Take the lines below between the one holding "outline: none;" and the one holding "height: 28px; line-height: 28px;", inclusive, and copy them exactly. Add nothing.

START DATA EXTRACTS

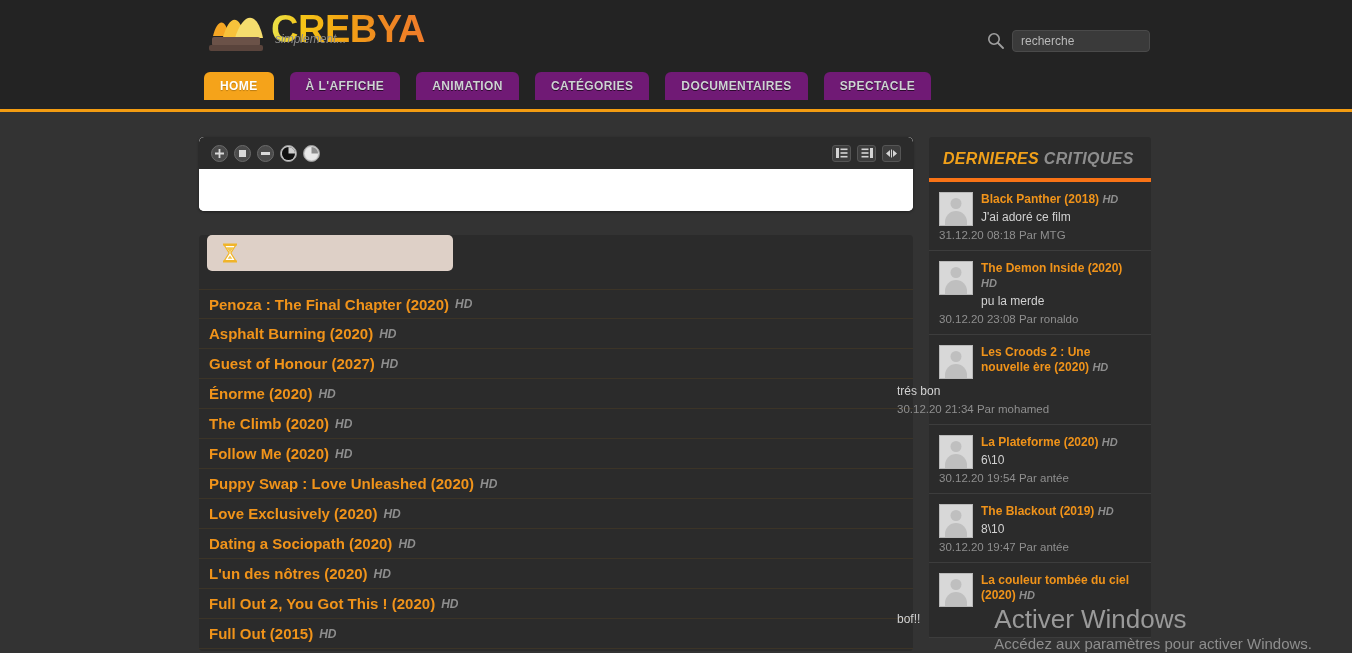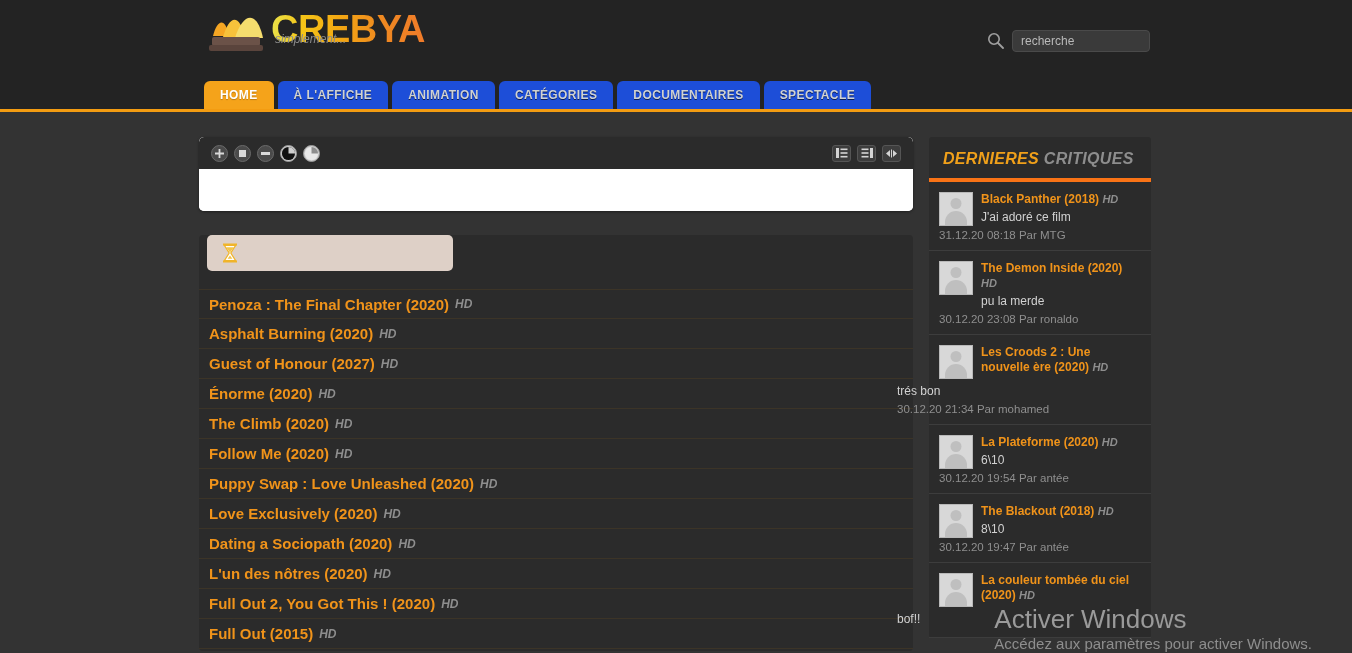--- a/index.html
+++ b/index.html
@@ -44,27 +44,27 @@
     width: 138px; height: 22px;
     background: #3a3a3a; border: 1px solid #4a4a4a; border-radius: 4px;
     color: #cfcfcf; font-size: 12px; padding: 0 8px;
     font-family: "Liberation Sans", sans-serif;
     outline: none;
   }
   .search-input::placeholder { color: #b9b9b9; }
 
   
   .nav {
-    position: absolute; left: 204px; bottom: 0;
-    display: flex; align-items: flex-end; gap: 4px;
+    position: absolute; left: 204px; bottom: 9px;
+    display: flex; align-items: flex-end; gap: 16px;
   }
   .nav-tab {
     height: 28px; line-height: 28px;
     padding: 0 16px;
-    background: #1d4ed8;
+    background: #701a75;
     border-radius: 6px 6px 0 0;
     color: #cfd2d4; font-size: 12px; font-weight: bold;
     letter-spacing: .4px;
     cursor: pointer;
     white-space: nowrap;
     text-shadow: 0 1px 0 rgba(0,0,0,.6);
   }
   .nav-tab.active {
     background: #f5a31a; color: #ffffff;
     text-shadow: 0 1px 1px rgba(0,0,0,.25);
@@ -438,21 +438,21 @@
             </div>
           </div>
           <div class="review-meta">30.12.20 19:54 Par antée</div>
         </div>
 
         <div class="review">
           <div class="review-top">
             <div class="avatar"></div>
             <div class="review-body">
               <div class="review-title">
-                <span>The Blackout (2018)</span>
+                <span>The Blackout (2019)</span>
                 <span class="q">HD</span>
               </div>
               <div class="review-text">8\10</div>
             </div>
           </div>
           <div class="review-meta">30.12.20 19:47 Par antée</div>
         </div>
 
         <div class="review wide">
           <div class="review-top">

END DATA EXTRACTS

__PROBLEM SOLUTION__:
     outline: none;
   }
   .search-input::placeholder { color: #b9b9b9; }
 
   
   .nav {
-    position: absolute; left: 204px; bottom: 0;
-    display: flex; align-items: flex-end; gap: 4px;
+    position: absolute; left: 204px; bottom: 9px;
+    display: flex; align-items: flex-end; gap: 16px;
   }
   .nav-tab {
     height: 28px; line-height: 28px;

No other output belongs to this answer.